++++ Input
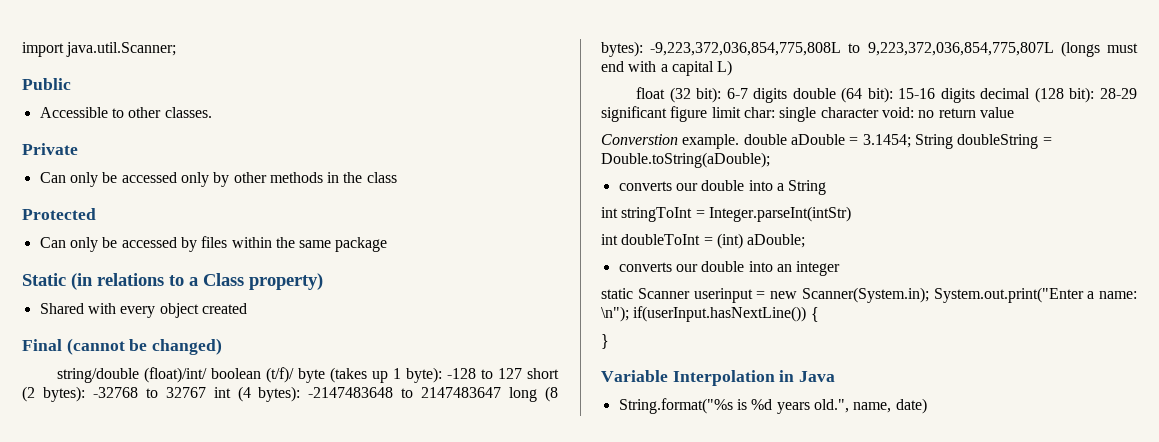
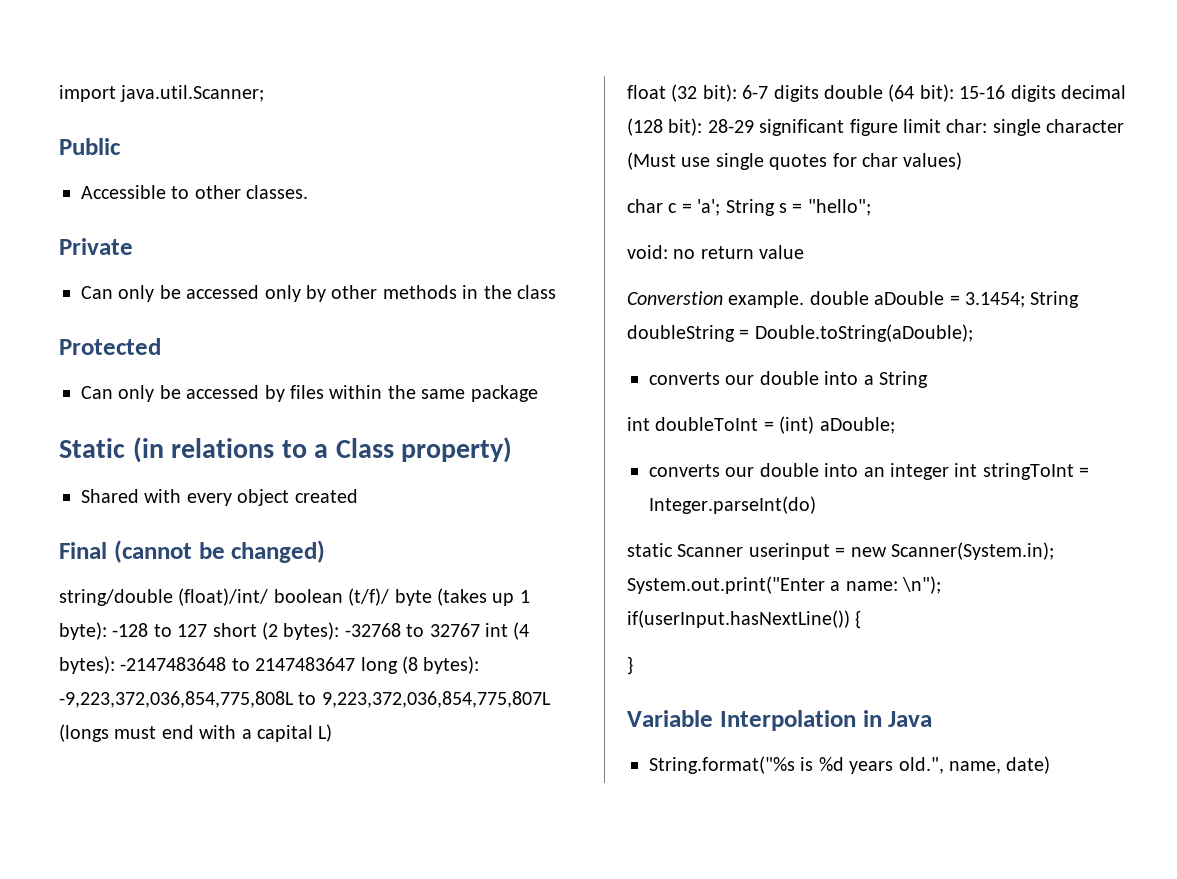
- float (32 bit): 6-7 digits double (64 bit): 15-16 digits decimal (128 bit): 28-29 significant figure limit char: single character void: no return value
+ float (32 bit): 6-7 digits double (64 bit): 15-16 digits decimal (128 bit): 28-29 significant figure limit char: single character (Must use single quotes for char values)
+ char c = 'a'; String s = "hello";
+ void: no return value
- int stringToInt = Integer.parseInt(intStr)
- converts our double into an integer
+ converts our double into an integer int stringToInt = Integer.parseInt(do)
++++++++
#### Your task:
Output the lines of the data exactly, starting at the first and ending with the line that has "for char values)". Pictures are not part of it.

#### Your solution:
- float (32 bit): 6-7 digits double (64 bit): 15-16 digits decimal (128 bit): 28-29 significant figure limit char: single character void: no return value
+ float (32 bit): 6-7 digits double (64 bit): 15-16 digits decimal (128 bit): 28-29 significant figure limit char: single character (Must use single quotes for char values)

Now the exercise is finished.